# Awareness Speedway Summer Championships



## parocket1 (Jan 6, 2012)

*Summer Championships
Awareness Speedway Slot Car Club*​Is presenting a 4 race 2 division Summer Championship races to support our club's mission of becoming a charity. 

We will open on Saturday mornings at 7.45am and we will be racing at 10:30am sharp or earlier if everyone is ready. Tech will be from 10.00am till 10.20am then no more cars will be accepted. We will tech all classes and race straight through with a 15 minute break between races. This is so we can be done early to attend dirt track races in the evening.

Races will be 40 lap segments for headline championship class. The support class will race 25 lap segments. ( Time trials or heats will be used. Will announce in the near future)


The donation is $20.00 covering all races and coffee. $5.00 goes to award. Their will also be a $50.00 value door prize drawn at the last race for racers that race all 4 of the races.

Awareness Speedway Slot Car Club 2013-2014 rules apply to all classes

. We will have wall plaque for winner and box plaque awards for the top 5.( If we have 8 racers box plaques will be issued for top 8. 6 to 8 finishers plaques will be issued at next race.)


Must be an ASSCC member to collect any awards 



http://asscc01.wix.com/awareness
http://www.facebook.com/ASSCC1
http://m.asscc01.wix.com/awareness


*Confirmed Saturday dates *

June 8 1/24 LM and 1/32Lm
July 13 OTM and Legends
August 10 1/32 Mod and BB Modified
Sept 28 Sprints and Silver Crown

June 8, 2013 Race 
The ASSCC DLM race will have an Award and will be 40 lap segments. *If we get at least 8 racers we will have the Guaranteed Award for 6-8-2013. We will continue the rewards one class per race for the rest of the scheduled races if we maintain 8 racers per event. If 1-7 racers 40 lap segments and indicated split among drivers.

8 Racers * 9 Racers 10 Racers 11 Racers etc 
1st $30.00 1st $32.50 1st $35.00 1st $37.50 
2nd $17.00 2nd $18.50 2nd $20.00 2nd $21.50 
3rd $14.00 3rd $15.00 3rd $16.00 3rd $17.00 


Most people know we are looking for additional marketing partners and sponsors for our club to help us become a charity. 

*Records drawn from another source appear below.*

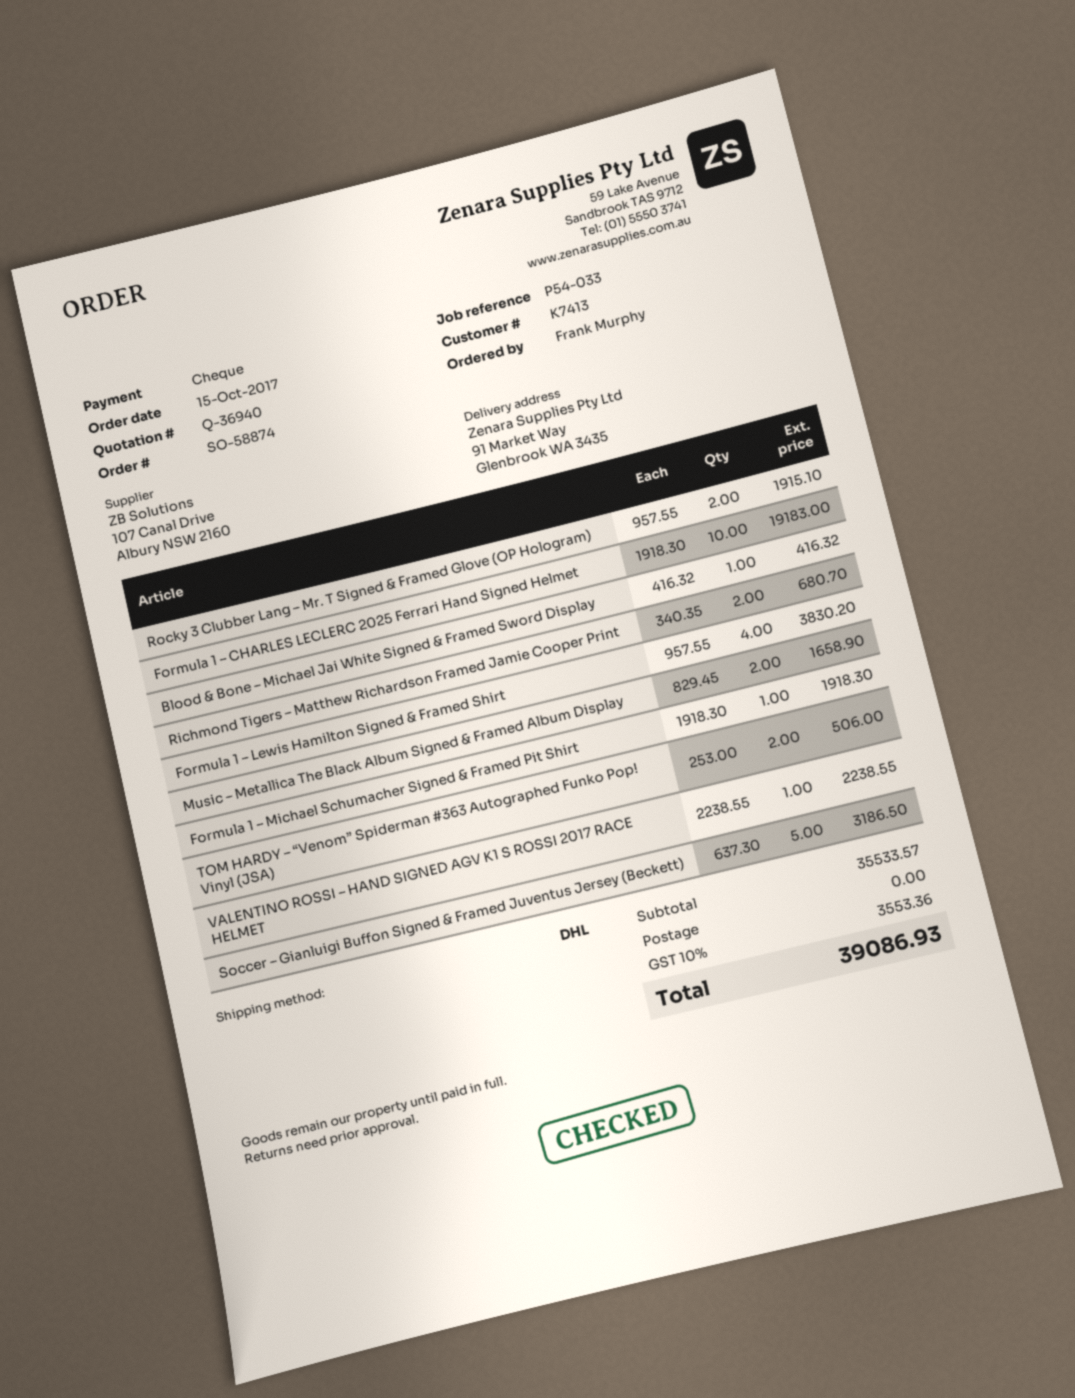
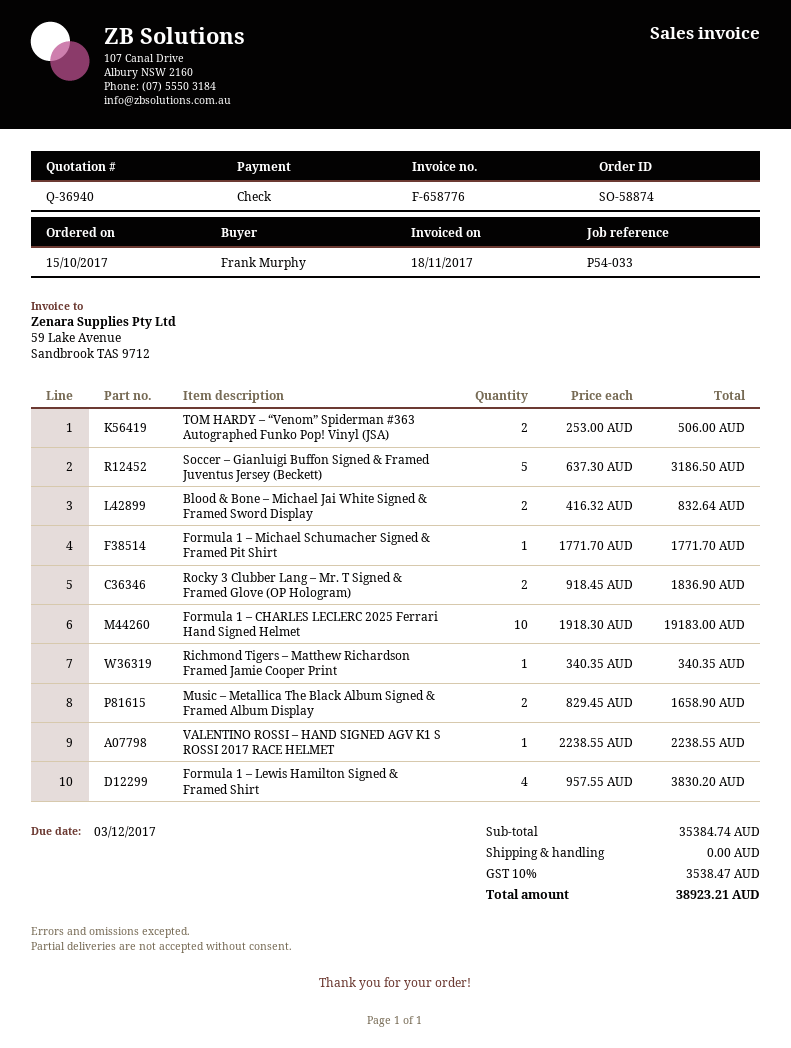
Rocky 3 Clubber Lang – Mr. T Signed & Framed Glove (OP Hologram): 2 x 957.55 = 1915.10 -> 2 x 918.45 = 1836.90
Blood & Bone – Michael Jai White Signed & Framed Sword Display: 1 x 416.32 = 416.32 -> 2 x 416.32 = 832.64
Richmond Tigers – Matthew Richardson Framed Jamie Cooper Print: 2 x 340.35 = 680.70 -> 1 x 340.35 = 340.35
Formula 1 – Michael Schumacher Signed & Framed Pit Shirt: 1 x 1918.30 = 1918.30 -> 1 x 1771.70 = 1771.70
subtotal: 35533.57 -> 35384.74
tax: 10% = 3553.36 -> 10% = 3538.47
total: 39086.93 -> 38923.21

*= 8 racers minimum( not including owners) to have award race. Other wise its 1st is 50% 2nd 30% 3rd 20% of entries.


----------



## parocket1 (Jan 6, 2012)

*ASSCC June News*

Awareness Speedway Slot Car Club News for June 2013
*
* We had our partner the Sarah Lynn Strohman Foundation here on Saturday June 1st for our first slot car racing event with the foundation and had 7 participants that had fun with a bunch of smiles and laughter.
https://www.facebook.com/SarahLynnStrohmanFoundation

*We are having an exciting Open House June 23, 2013 from 9am to 3pm. to help raise awareness of our Special Needs track, a new activity for young and old! From 12:00 pm. to 3:00 pm., we will have a very Special Guest with us who will be giving out free samples and information on the latest and greatest natural health care. There will be people on hand who have tried it and liked it And when you love what you see you make arrangements to come back with your friends, family and special friends!! Our community-based track is open to the public. Come put a smile on your face! And make some laps on the track.* 

Most people know someone in their family, their church or in the community that they want to help reach out and help them live a higher quality of life. We also host birthday parties up to 8 kids at a time. Check us out to learn what our special friends program is about.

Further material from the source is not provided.